Police say drivers should always use caution and courtesy in these situations.

Comments (16)
  1. Ron Hoysted says:

    basic road law unless there is someone in control of the intersection, it is always give way to the right

  2. Sarah Hebert says:

    Ok, so then what if it is two major roads with heavy traffic from all directions and people going straight with cars turning right and left? These are the intersections that cause the most problems. How do you discern who goes?

  3. WWJ traffic reporters are advising just the opposite and that all intersections should be treated as 4 way stops. What happens when you have 2 major roads crossing (i.e. 12 mile and Dequindre)?

  4. Interesting because police in Allen Park were stopping people specifically for not treating a non-operating light as a 4-way stop.

  5. Logic and common sense would suggest 4-way stop. But when has our Government used logic or common sense.

  6. Just one question – how are you supposed to safely tell if your light is out – or if all the lights are out? Seems like a four way stop is the safest way to proceed for everyone.

  7. 4 way stop would be much safer and less likely to cause a accident. After myself living in michigan for 3 years while in college i can say that without a doubt michigan drivers dont know how to drive period and whoever thought up the michigan left was a moron.

  8. Rod or Sue says:

    This is the most stupid thing ever. Instead of everyone stopping and taking turns we let everyone decide which road has more traffic. Yeah….I don’t see any problems with that!

  9. Here in Florida, when a hurricane blows thru, power is lost. We get a lot of that down here. At a traffic light, it is considered a four-way stop. Most drivers adhere to that rule.

  10. Chris Curnow says:

    If you want accidents do it this way. Ignorant. 4 way is safer by far, no matter what this so called law says

  11. Carol Ann says:

    Yeah this article is ridiculous… I’m pretty old and have lived/driven through MANY a lights-out-of-order situation. At least here in Michigan, people *always* treat it as a 4-way stop when the lights go out. You could never train enough people to do it the other way — everyone is so accustomed to treating it like a 4-way stop.

  12. 4 way stop seems safer then that stupid BUSH

  13. That is so stupid. Been driving a very long time and 4 way stop was what I was taught and it is the safest way to proceed. Could not even understand what the cop was saying on tv. Someone barreled through an intersection with all traffic lights were out yesterday and everyone freaked out. Four way stop for me!

  14. It doesn’t say the busier street has the right of way. It says whoever is in the intersection has right of way. If nobody is in the intersection and two or more cars reach the intersection at the same time, yield to the car on your right. Also, 257.649 says “highway” but elsewhere in chapter 257, highway is defined and it just means “any street/road”.

  15. Steve Krebs says:

    1) The driver of a vehicle approaching an intersection shall yield the right of way to a vehicle which has entered the intersection from a different highway.
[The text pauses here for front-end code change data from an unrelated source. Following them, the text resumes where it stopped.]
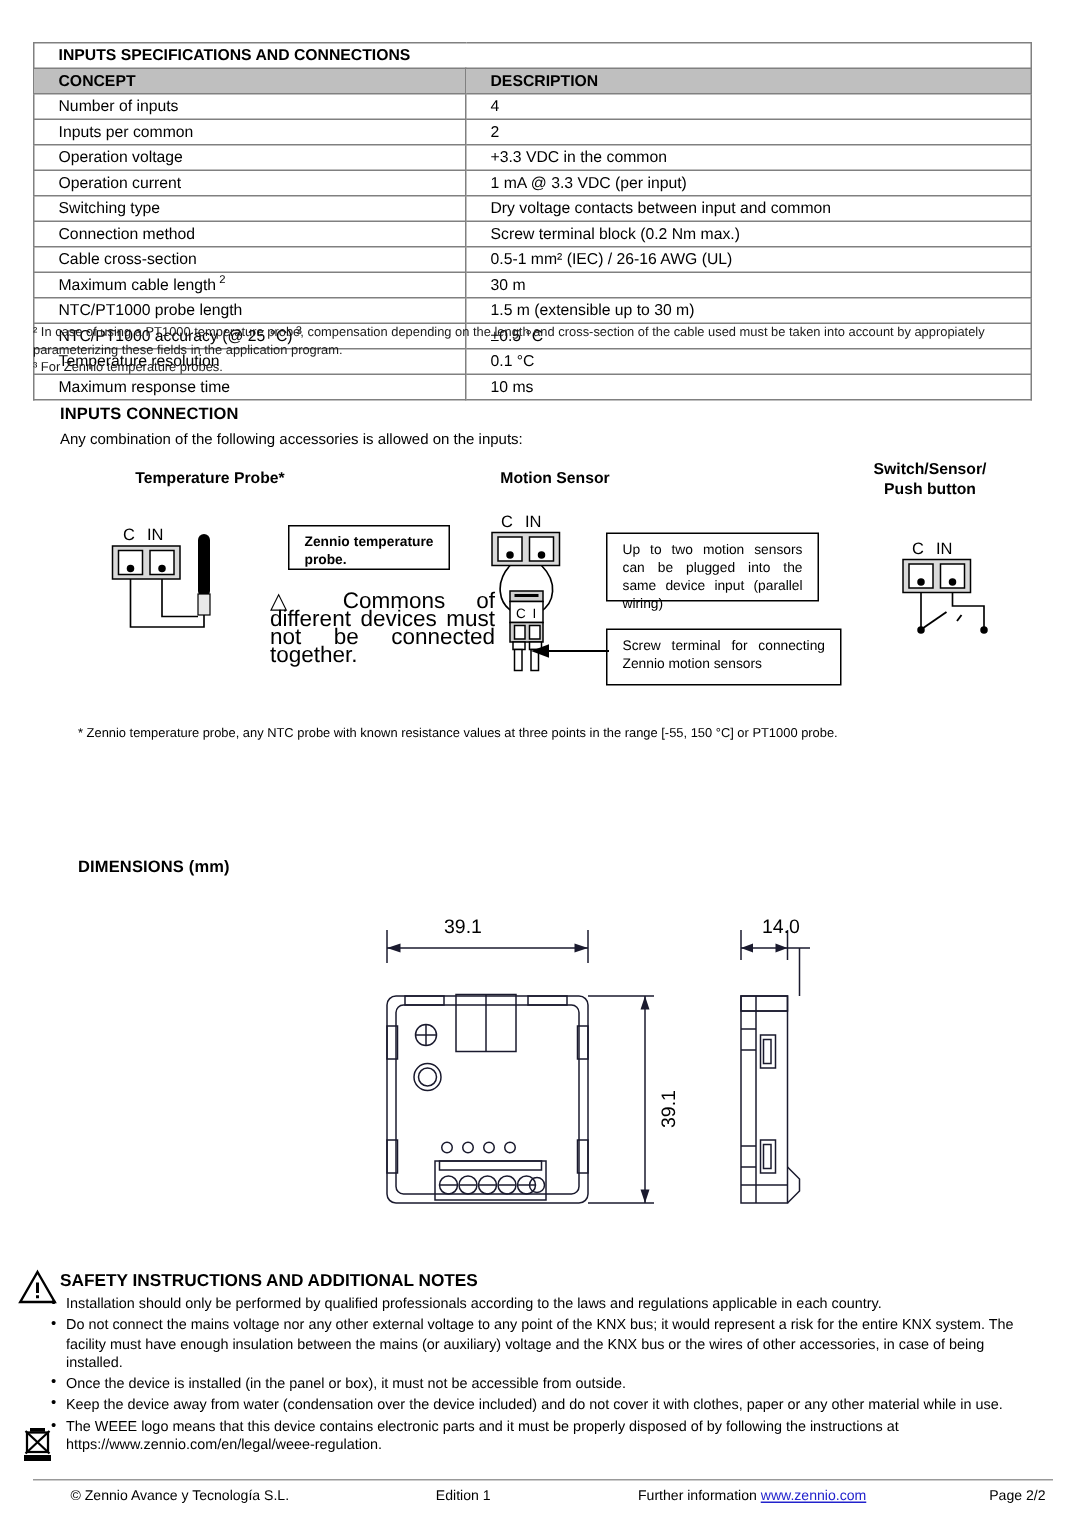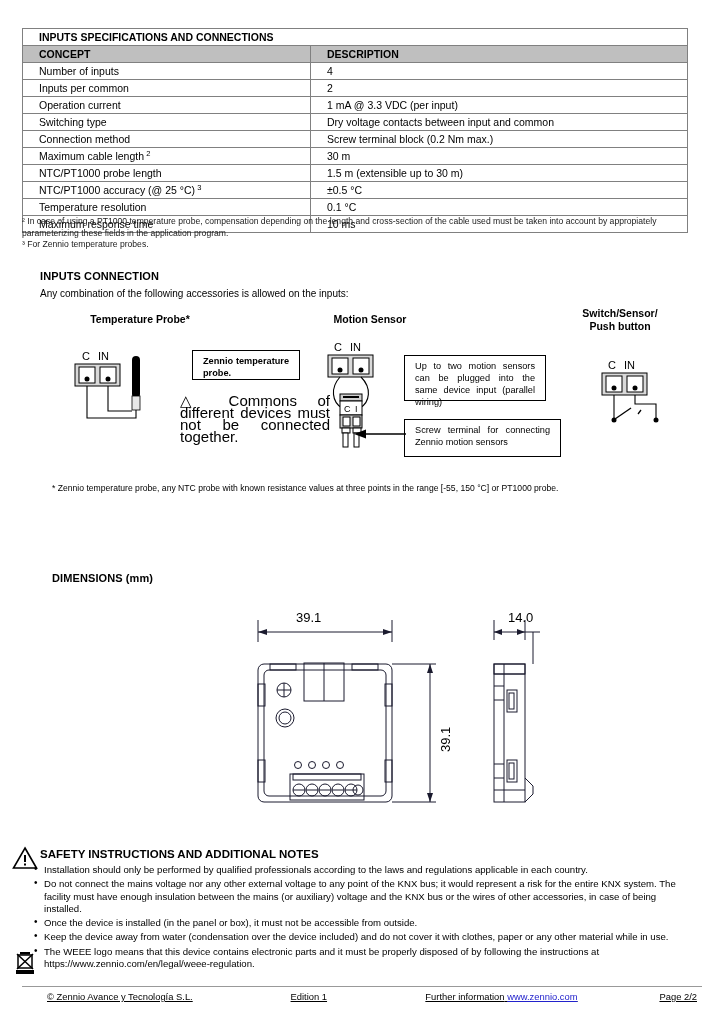"Operation voltage" tr { html: none -> <tr> <td>Operation voltage</td> <td>+3.3 VDC in the common</td> </tr> }
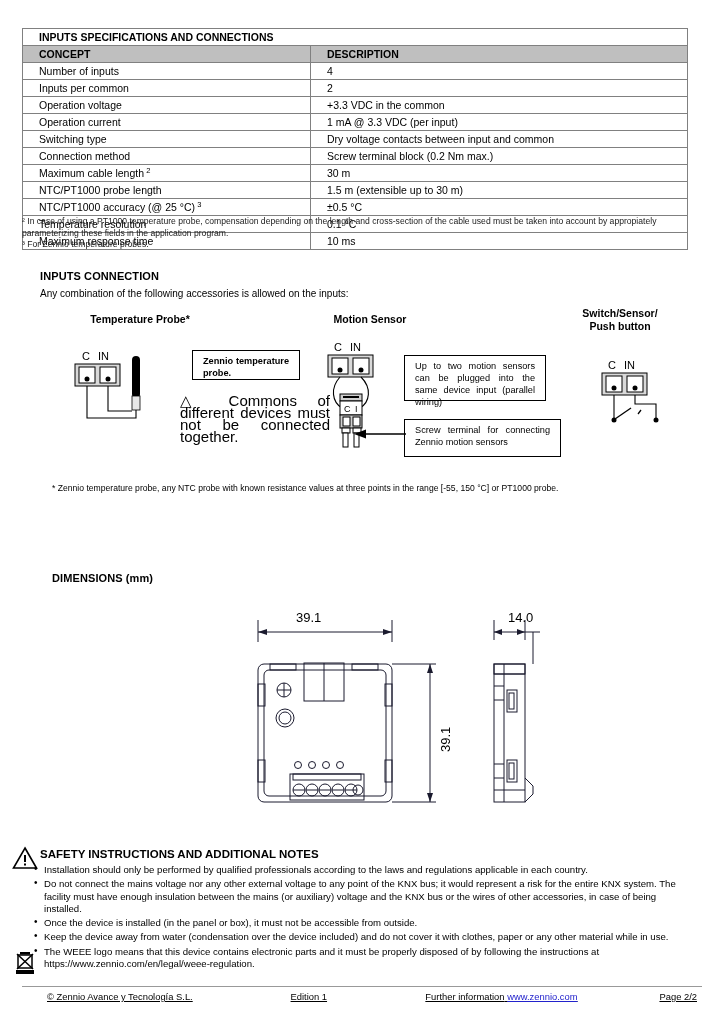"Cable cross-section" tr { html: none -> <tr> <td>Cable cross-section</td> <td>0.5-1 mm² (IEC) / 26-16 AWG (UL)</td> </tr> }
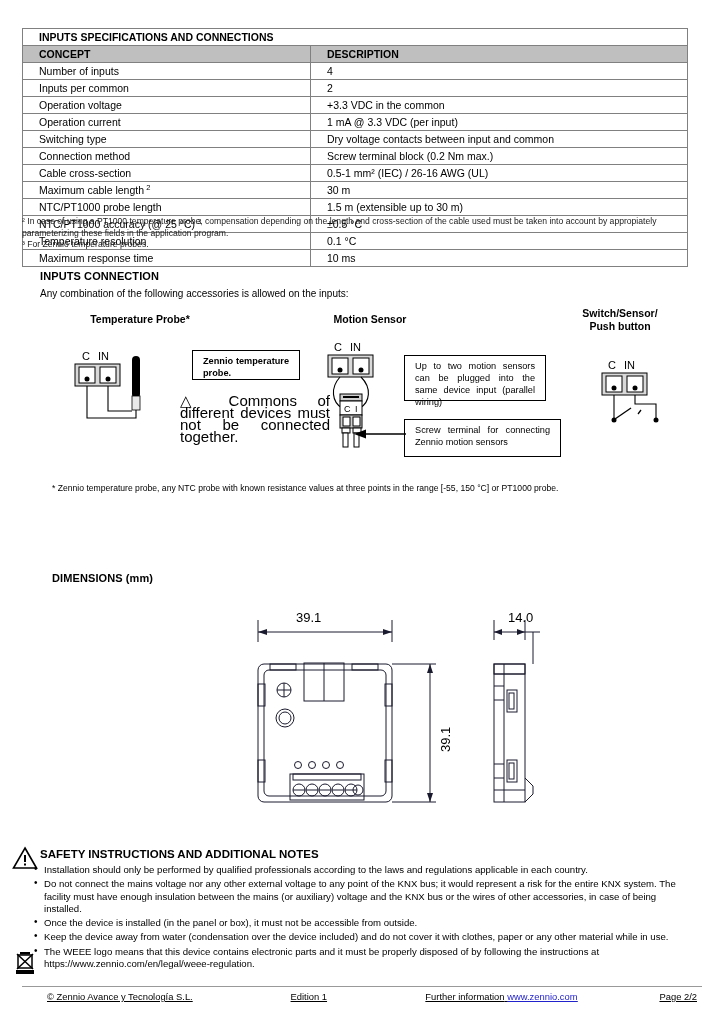"© Zennio Avance y Tecnología" .footer { text-decoration: underline -> none }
    So this implies that if the intersection is empty and there are two cars approaching, the race is on to see who gets there first, to get the right of way, and not have to stop. This is ridiculous. Clearly, the average driver has more common sense than the writers of our traffic laws. A 4 way stop is better and safer.

  16. Bill Fisher says:

    Attorney Steven Beatty in this article contradicts First Lieutenant Thad Peterson in another article:

    I have been studying this controversy for years. State, County, and Municipal police officers contradict each other. The media contradict each other. The only way to correct the problem is by creating one simple, easy-to-remember law, then communicating it to the public via a state-wide media blitz.

    Some states have done this, making it an all-way yield. It’s simple, effective, and if the intersection is busy, drivers yield to the point of stopping. It can be done; it has been done with proof that it works.